Example configurations
Site 1 is a basic, anonymously accessible, read-only scenario where content is consumed via GET requests:
{
"supportscredentials":false,
"exposedheaders":[
""
],
"supportedmethods":[
"GET",
"HEAD"
],
"alloworigin":[
"http://127.0.0.1:3000",
"https://site1.com"
],
"maxage:Integer": 1800,
"alloworiginregexp":[
"http://localhost:.*"
"https://.*\.site1\.com"
],
"allowedpaths":[
"/content/_cq_graphql/site1/endpoint.json",
"/graphql/execute.json.*",
"/content/site1/.*"
],
"supportedheaders":[
"Origin",
"Accept",
"X-Requested-With",
"Content-Type",
"Access-Control-Request-Method",
"Access-Control-Request-Headers"
]
}
Site 2 is more complex and requires authorized and mutating (POST, PUT, DELETE) requests:
{
"supportscredentials":true,
"exposedheaders":[
""
],
"supportedmethods":[
"GET",
"HEAD"
"POST",
"DELETE",
"PUT"
],
"alloworigin":[
"http://127.0.0.1:3000",
"https://site2.com"
],
"maxage:Integer": 1800,
"alloworiginregexp":[
"http://localhost:.*"
"https://.*\.site2\.com"
],
"allowedpaths":[
"/content/site2/.*",
"/libs/granite/csrf/token.json",
],
"supportedheaders":[
"Origin",
"Accept",
"X-Requested-With",
"Content-Type",
"Access-Control-Request-Method",
"Access-Control-Request-Headers",
"Authorization",
"CSRF-Token"
]
}
Dispatcher caching concerns and configuration dispatcher-caching-concerns-and-configuration
Starting with Dispatcher 4.1.1+ response headers can be cached. This makes it possible to cache CORS headers along w the CORS-requested resources, as long as the request is anonymous.

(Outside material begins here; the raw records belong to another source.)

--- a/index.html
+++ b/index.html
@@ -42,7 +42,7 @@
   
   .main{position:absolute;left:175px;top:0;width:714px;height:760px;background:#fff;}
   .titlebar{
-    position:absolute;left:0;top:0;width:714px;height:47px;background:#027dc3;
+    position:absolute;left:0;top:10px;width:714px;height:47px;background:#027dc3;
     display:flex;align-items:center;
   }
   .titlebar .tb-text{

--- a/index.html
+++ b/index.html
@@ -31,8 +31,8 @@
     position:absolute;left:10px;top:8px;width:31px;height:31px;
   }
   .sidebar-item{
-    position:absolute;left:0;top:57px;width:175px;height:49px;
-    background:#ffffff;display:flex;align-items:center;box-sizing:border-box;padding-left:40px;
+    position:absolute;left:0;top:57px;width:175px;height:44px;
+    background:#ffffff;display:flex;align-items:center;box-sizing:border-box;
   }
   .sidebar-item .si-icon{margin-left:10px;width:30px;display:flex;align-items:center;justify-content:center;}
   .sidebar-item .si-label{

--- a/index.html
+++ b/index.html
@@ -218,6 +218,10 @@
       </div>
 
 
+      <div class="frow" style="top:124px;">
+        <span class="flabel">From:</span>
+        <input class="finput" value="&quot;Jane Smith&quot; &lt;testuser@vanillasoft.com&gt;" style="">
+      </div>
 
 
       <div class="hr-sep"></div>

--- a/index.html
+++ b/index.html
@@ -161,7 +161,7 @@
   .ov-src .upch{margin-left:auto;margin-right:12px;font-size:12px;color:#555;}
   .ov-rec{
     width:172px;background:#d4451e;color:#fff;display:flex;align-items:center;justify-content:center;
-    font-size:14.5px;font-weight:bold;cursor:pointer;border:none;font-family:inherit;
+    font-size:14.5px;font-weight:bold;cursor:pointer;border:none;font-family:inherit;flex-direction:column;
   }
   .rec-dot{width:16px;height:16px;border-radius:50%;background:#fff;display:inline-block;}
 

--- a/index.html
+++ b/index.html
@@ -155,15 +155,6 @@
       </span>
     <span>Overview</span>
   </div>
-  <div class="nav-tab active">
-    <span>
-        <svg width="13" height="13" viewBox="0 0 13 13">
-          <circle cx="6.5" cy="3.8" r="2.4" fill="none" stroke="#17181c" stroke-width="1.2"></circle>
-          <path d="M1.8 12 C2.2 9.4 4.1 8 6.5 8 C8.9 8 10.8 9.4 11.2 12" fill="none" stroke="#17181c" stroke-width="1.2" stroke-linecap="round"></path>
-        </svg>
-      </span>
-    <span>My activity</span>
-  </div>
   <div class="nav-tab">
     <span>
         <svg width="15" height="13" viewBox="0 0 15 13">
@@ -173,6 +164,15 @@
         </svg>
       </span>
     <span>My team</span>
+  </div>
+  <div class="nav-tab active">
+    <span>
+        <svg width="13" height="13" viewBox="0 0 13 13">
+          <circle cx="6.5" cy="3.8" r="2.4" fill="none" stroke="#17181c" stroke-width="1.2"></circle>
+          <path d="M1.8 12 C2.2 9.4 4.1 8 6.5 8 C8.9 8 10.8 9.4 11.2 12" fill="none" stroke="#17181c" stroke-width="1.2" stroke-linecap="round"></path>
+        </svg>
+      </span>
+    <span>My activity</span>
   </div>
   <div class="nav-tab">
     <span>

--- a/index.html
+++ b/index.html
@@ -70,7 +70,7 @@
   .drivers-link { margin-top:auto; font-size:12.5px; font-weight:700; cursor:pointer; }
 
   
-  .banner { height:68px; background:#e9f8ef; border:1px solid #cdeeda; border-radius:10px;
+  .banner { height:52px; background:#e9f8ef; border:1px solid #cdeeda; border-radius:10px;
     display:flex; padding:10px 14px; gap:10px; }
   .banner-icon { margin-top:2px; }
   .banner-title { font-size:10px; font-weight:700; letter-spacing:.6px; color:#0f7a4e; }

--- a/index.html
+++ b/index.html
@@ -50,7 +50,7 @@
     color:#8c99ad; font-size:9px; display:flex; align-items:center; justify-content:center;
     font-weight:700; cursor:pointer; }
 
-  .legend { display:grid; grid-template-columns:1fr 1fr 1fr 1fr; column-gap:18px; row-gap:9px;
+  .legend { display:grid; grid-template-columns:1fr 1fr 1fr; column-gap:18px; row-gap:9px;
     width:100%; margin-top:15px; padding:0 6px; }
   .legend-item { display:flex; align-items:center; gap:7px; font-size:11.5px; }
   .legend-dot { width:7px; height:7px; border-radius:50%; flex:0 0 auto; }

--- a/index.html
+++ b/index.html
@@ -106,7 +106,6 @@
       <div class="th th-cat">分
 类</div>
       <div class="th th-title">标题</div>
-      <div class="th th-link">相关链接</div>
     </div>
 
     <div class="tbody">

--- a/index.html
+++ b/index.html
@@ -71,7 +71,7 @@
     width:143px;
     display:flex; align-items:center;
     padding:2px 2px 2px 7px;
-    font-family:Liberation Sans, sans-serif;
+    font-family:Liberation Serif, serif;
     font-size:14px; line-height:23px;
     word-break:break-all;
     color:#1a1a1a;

Generally, the same considerations for caching content at Dispatcher can be applied to caching CORS response headers at dispatcher. The following table defines when CORS headers (and thus CORS requests) can be cached.
Allowing CORS request headers
To allow the required HTTP request headers to passthrough to AEM for processing, they must be allowed in the Dispatcher’s /clientheaders
configuration.
/clientheaders {
...
"Origin"
"Access-Control-Request-Method"
"Access-Control-Request-Headers"
}
Caching CORS response headers
To allow the caching and serving of CORS headers on cached content, add following /cache /headers configuration to the AEM Publish dispatcher.any
file.
/publishfarm {
...
/cache {
...
# CORS HTTP response headers
# https://developer.mozilla.org/en-US/docs/Web/HTTP/CORS#the_http_response_headers
/headers {
...
"Access-Control-Allow-Origin"
"Access-Control-Expose-Headers"
"Access-Control-Max-Age"
"Access-Control-Allow-Credentials"
"Access-Control-Allow-Methods"
"Access-Control-Allow-Headers"
}
...
}
...
}
Remember to restart the web server application after making changes to the dispatcher.any
file.
It is likely clearing the cache entirely is required to ensure the headers are appropriately cached on the next request after a /cache/headers
configuration update.
Troubleshooting CORS
Logging is available under com.adobe.granite.cors
:
- enable
DEBUG
to see details about why a CORS request was denied - enable
TRACE
to see details about all requests going through the CORS handler
Tips:
-
Manually recreate XHR requests using curl, but make sure to copy all headers and details, as each one can make a difference; some browser consoles allow to copy the curl command
-
Verify if request was denied by the CORS handler and not by the authentication, CSRF token filter, dispatcher filters, or other security layers
- If CORS handler responds with 200, but
Access-Control-Allow-Origin
header is absent on the response, review the logs for denials under DEBUG incom.adobe.granite.cors
- If CORS handler responds with 200, but
-
If dispatcher caching of CORS requests is enabled
- Ensure the
/cache/headers
configuration is applied todispatcher.any
and the web server is successfully restarted - Ensure the cache was properly cleared after any OSGi or dispatcher.any configuration changes.
- Ensure the
-
if required, check presence of authentication credentials on the request.